On Appeal from the 506th District Court Waller County, Texas Trial Court Case No. 20-12-17503

MEMORANDUM OPINION

Appellant, Marcus Tyrone Grant, acting pro se, is attempting to appeal the

trial court’s order revoking his bond and the trial court’s judgment finding him

incompetent to stand trial and temporarily committing him to a mental health

facility. We dismiss the appeal for lack of jurisdiction.

Background

Although the indictment is not in the record, the record reflects that Grant has

been charged with the offenses of terroristic threat against a peace officer and

obstruction or retaliation. On March 2, 2021, the trial court signed an order granting

the State’s motion to revoke Grant’s bond. That same day, on its own motion, the

trial court ordered an examination of Grant to determine his competency to stand

trial. See TEX. CODE CRIM. PROC. art. 46B.004, 46B.005(a) On June 9, 2021, the

issue of Grant’s competency was tried to the bench, and the trial court found that

Grant was incompetent to stand trial. See id. art. 46B.051(b).

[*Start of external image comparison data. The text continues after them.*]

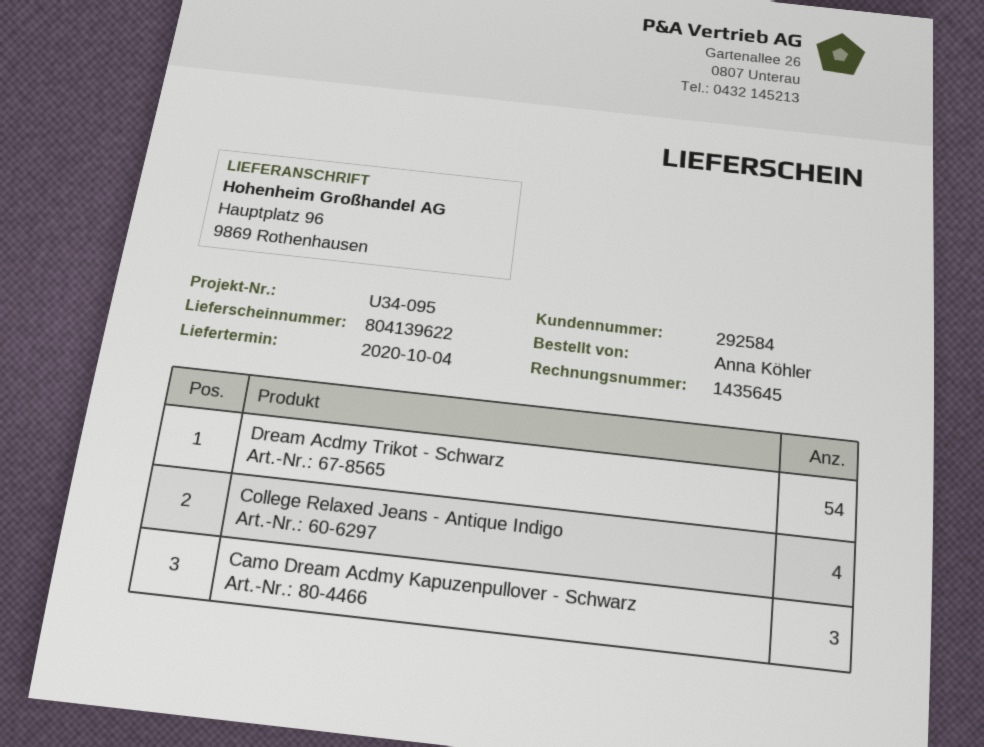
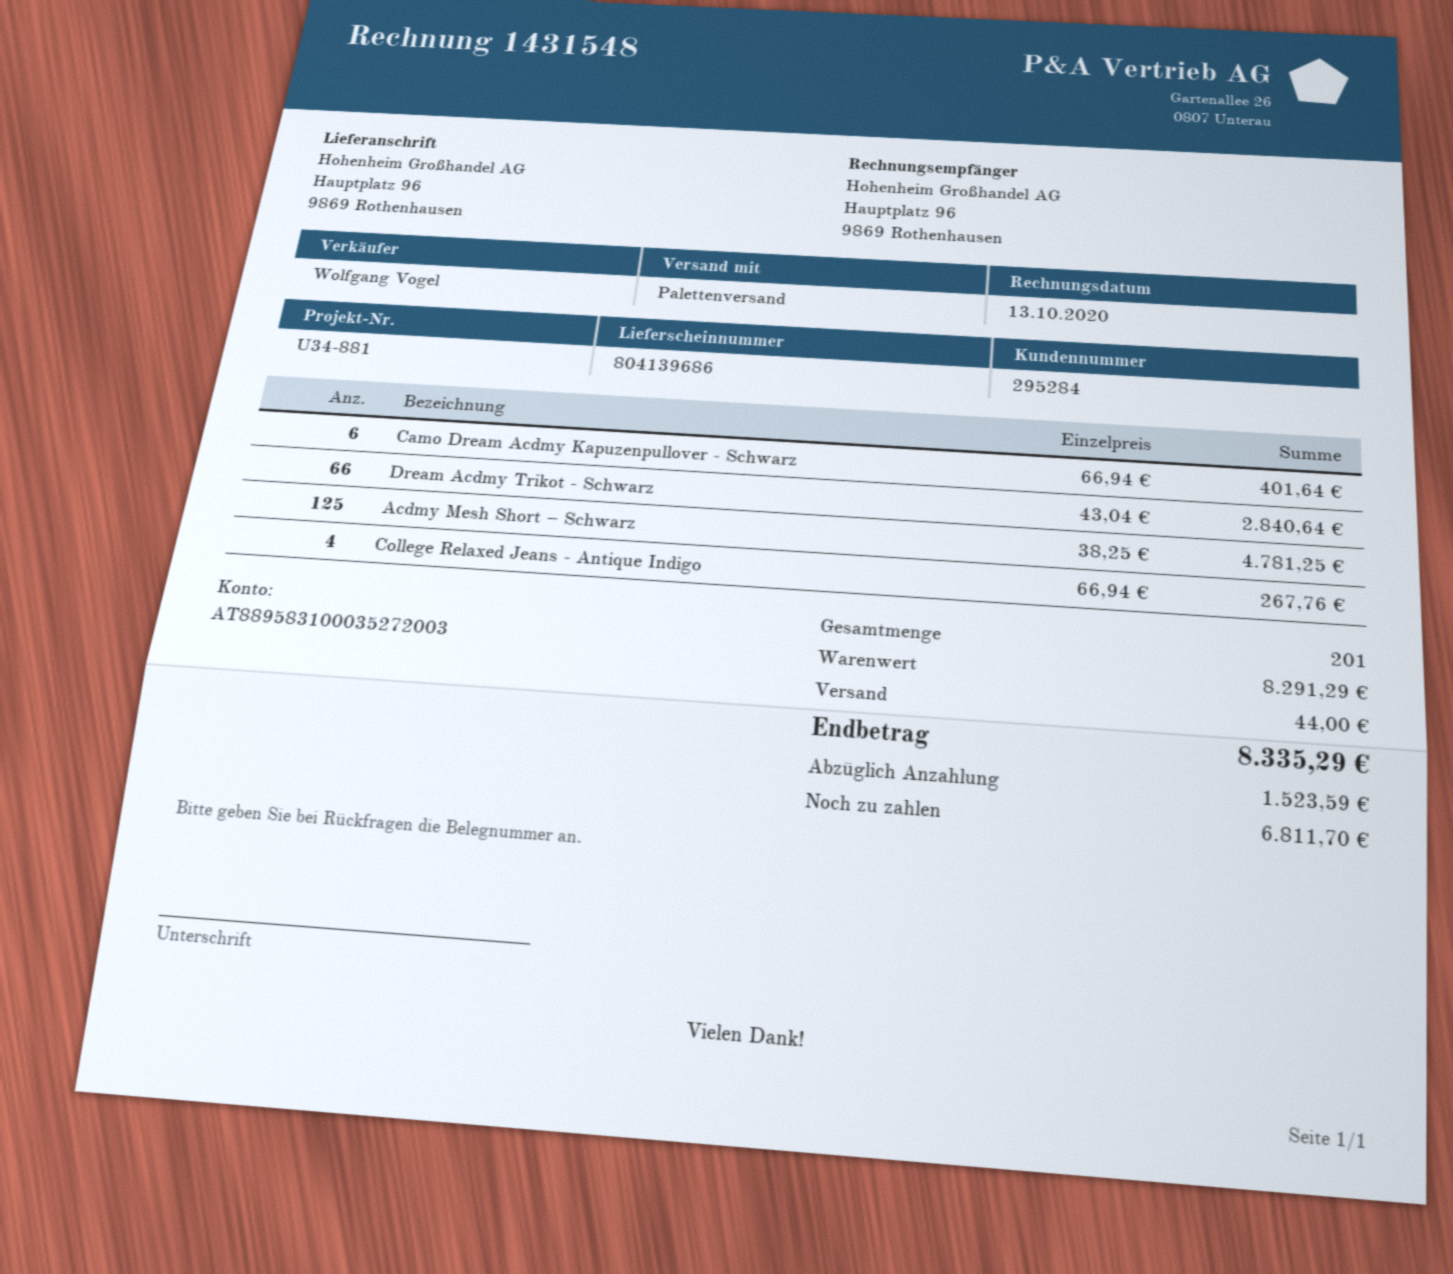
delivery note number: 804139622 -> 804139686
invoice number: 1435645 -> 1431548
customer number: 292584 -> 295284
reference: U34-095 -> U34-881
Dream Acdmy Trikot - Schwarz: 54 -> 66
Camo Dream Acdmy Kapuzenpullover - Schwarz: 3 -> 6
Acdmy Mesh Short – Schwarz: none -> 125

On June 16, 2021, Grant filed a notice of appeal, seeking to appeal the March

2 order revoking his bond. Although the trial court had not yet signed an order related

to its incompetency finding, Grant also filed a separate notice of appeal, complaining

that the trial court had denied him due process at the June 9 competency hearing and

requesting that the trial court’s oral finding of incompetency be “reversed.” On June

23, 2021, the trial court signed a judgment finding Grant incompetent to stand trial

and ordering him committed to a mental health facility “for a period not to exceed

120 days for further examination and treatment toward the specific objective of

attaining competency to stand trial.” See id. art. 46B.055, 46B.071(a)(2)(B),

46B.073(b)(2).

2 Jurisdiction

The right to appeal in criminal cases is conferred by statute, and a party may

appeal only from a judgment of conviction or an interlocutory order as authorized

by statute. See TEX. CODE CRIM. PROC. art. 44.02; Ragston v. State, 424 S.W.3d 49,

52 (Tex. Crim. App. 2014). A court of appeals does not have jurisdiction to review

an interlocutory order in a criminal case unless jurisdiction has been expressly

granted by statute. See Ragston v. State, 424 S.W.3d at 52; see also State ex rel.

Lykos v. Fine, 330 S.W.3d 904, 915 (Tex. Crim. App. 2011) (recognizing that

appeals in criminal cases are “permitted only when they are specifically authorized

by statute”).

Here, even though his notice of appeal was filed before the signing of the

temporary commitment judgment, we construe Grant’s notice of appeal regarding

the trial court’s incompetency finding as an effort to appeal the judgment. Despite

Grant’s effort, the trial court’s judgment finding appellant incompetent and

temporarily committing him to a mental health facility for competency restoration is

not a judgment of conviction. Further, there is no statutory provision allowing an

interlocutory appeal from such an order. See TEX. CODE CRIM. PROC. art. 46B.011

(“Neither the state nor the defendant is entitled to make an interlocutory appeal

relating to a determination or ruling under Article 46B.005.”); Queen v. State, 212

S.W.3d 619, 623 (Tex. App.—Austin 2006, no pet.) (dismissing appeal of temporary

3 commitment order issued after initial finding of incompetence under article

46B.055); Ortega v. State, 82 S.W.3d 748, 749 (Tex. App.—Houston [1st Dist.]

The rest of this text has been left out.